In a meta-analysis of 15 randomized, double-blind, placebo-controlled studies, researchers from the University of Illinois at Chicago, led by John M. Davis, M.D., research professor at the University of Illinois at Chicago and ACNP member, found that patients taking omega-3 with either EPA or a combination of EPA and DHA experienced clear antidepressant benefits. However, across studies, patients taking the pure DHA form of omega-3 saw no antidepressant effect.
"Our analysis clarifies the precise type of omega-3 fatty acid that is effective for people with depression and explains why previous findings have been contradictory," said Davis. "The EPA predominant formulation is necessary for the therapeutic action to occur. The DHA predominant formulation does not have antidepressant efficacy."

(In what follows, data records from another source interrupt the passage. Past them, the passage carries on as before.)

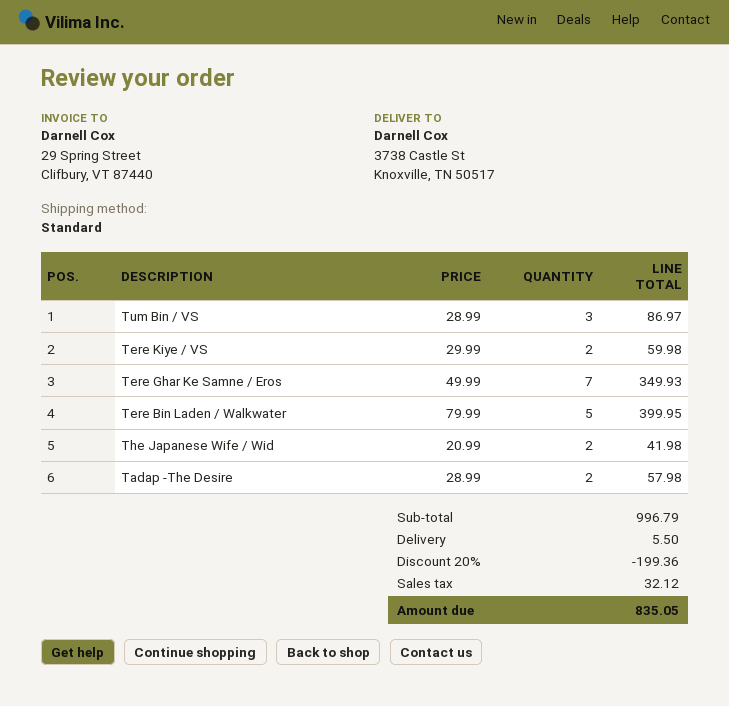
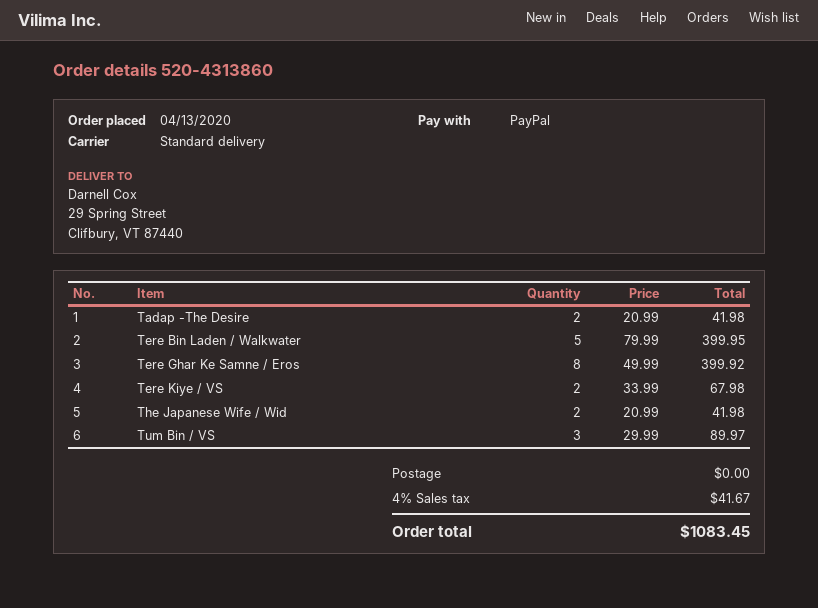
ship to: 3738 Castle St, Knoxville, TN 50517 -> 29 Spring Street, Clifbury, VT 87440
Tum Bin / VS: 3 x 28.99 = 86.97 -> 3 x 29.99 = 89.97
Tere Kiye / VS: 2 x 29.99 = 59.98 -> 2 x 33.99 = 67.98
Tere Ghar Ke Samne / Eros: 7 x 49.99 = 349.93 -> 8 x 49.99 = 399.92
Tadap -The Desire: 2 x 28.99 = 57.98 -> 2 x 20.99 = 41.98
discount: 20% = 199.36 -> none
shipping: 5.50 -> 0.00
tax: 32.12 -> 41.67
total: 835.05 -> 1083.45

While scientists noted that omega-3 produces beneficial effects in patients with depression, EPA does not improve mood in people who are not depressed. In several studies, people without depression experienced no difference in mood as a result of omega-3 consumption. In another study, Davis and his team found that women with inadequate omega-3 intake were more likely to experience depression during and after pregnancy than women with adequate omega-3 in their diets.
"The findings are unambiguous," said Davis. "Omega-3 fatty acids have antidepressant properties, and this effect is ready to be tested in a large study to establish the dose range and to pave the way for FDA approval. In the meantime, omega-3 fatty acids containing EPA could be useful to augment effects of antidepressant medications. However, scientists caution that patients should always talk with their mental health professional before taking omega-3 fatty acids to alleviate symptoms of depression."